Adapting to change
"We cannot direct the wind, but we can adjust the sails."
Change can be tough. It can be outright dreadful. However, change can also be beautiful and more importantly, necessary. This pandemic is a perfect example. Everyone was forced to adapt (or not) to the sudden shift in our daily lives: Masks. Zoom. Remote learners. Unemployment. Shuttered businesses. Lost loved ones. The list goes on.
The pandemic has been a large scale example of how if we choose to resist the change going on in our lives, we can experience a heavy backlash of our own doing.
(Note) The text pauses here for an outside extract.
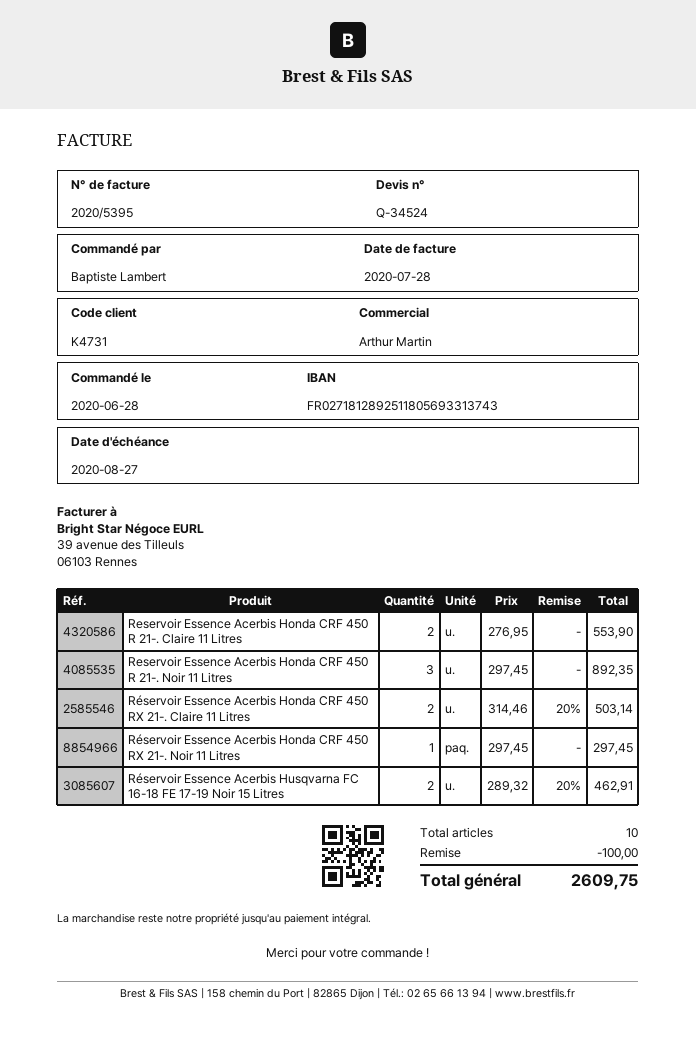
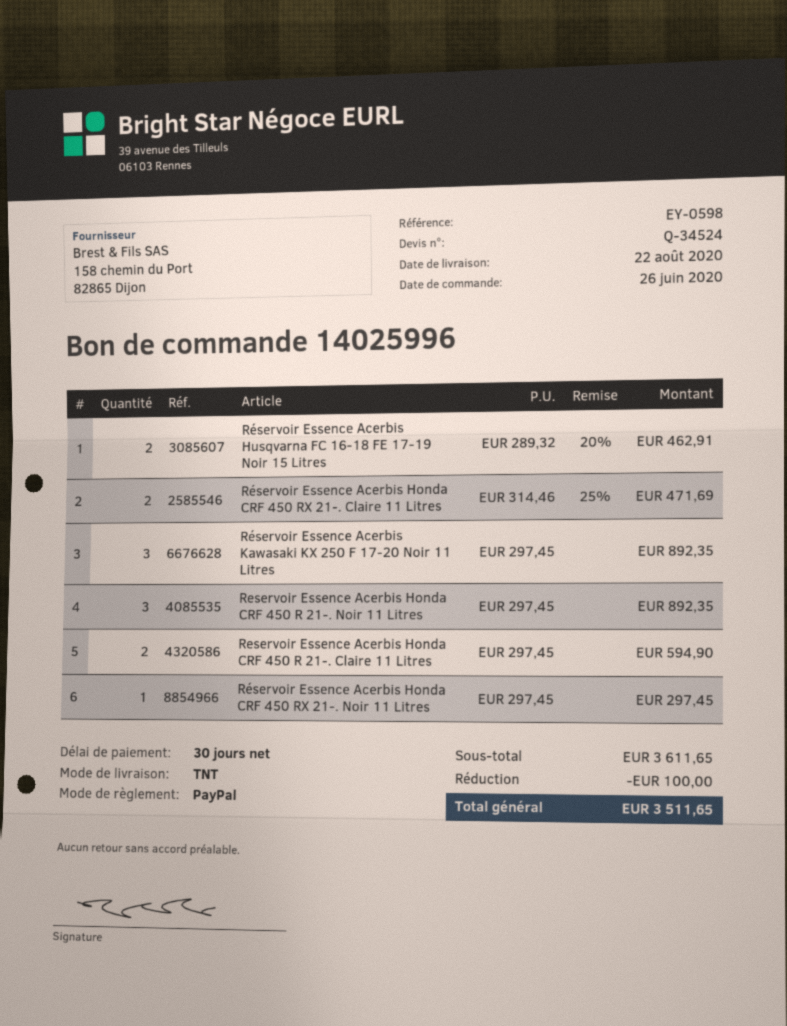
order date: 2020-06-28 -> 2020-06-26
Reservoir Essence Acerbis Honda CRF 450 R 21-. Claire 11 Litres: 2 x 276.95 = 553.90 -> 2 x 297.45 = 594.90
Réservoir Essence Acerbis Honda CRF 450 RX 21-. Claire 11 Litres: 2 x 314.46 - 20% = 503.14 -> 2 x 314.46 - 25% = 471.69
Réservoir Essence Acerbis Kawasaki KX 250 F 17-20 Noir 11 Litres: none -> 3 x 297.45 = 892.35
total: 2609.75 -> 3511.65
I found that living the best quality of life available to me requires being flexible to the change going on in my life, whether it is in my control or not. That does not mean we should not get upset, disappointed or outright mad about what we are experiencing in the moment. But for how long? How long do we keeping adding emotional fuel to the fire of our own contempt or resentment? When does it go from being a healthy outlet to becoming self-harm and even harm to others?
I realized how destructive I was being to myself by remaining upset, disappointed or mad at circumstances and people. It took a while for me to reduce the amount of time and energy I spent in that negative space I created. Since making this realization the amount of time is minuscule now. If I feel the need, I throw 2-minute self-pity parties and move on. 😁 It has been one of the most freeing shifts I have made in my life along with dissolving feelings of guilt and healing past trauma.
Now I focus on all of the good stuff that can arise out of sudden unwanted change and embrace it with hope, always finding silver linings of potential. People lost jobs recently, but started new businesses. People got stuck working at home but are able to spend more time with their loved ones and avoid crappy commutes. I always tell people "My glass is not half full, it's overflowing!" The shift from half empty was the key.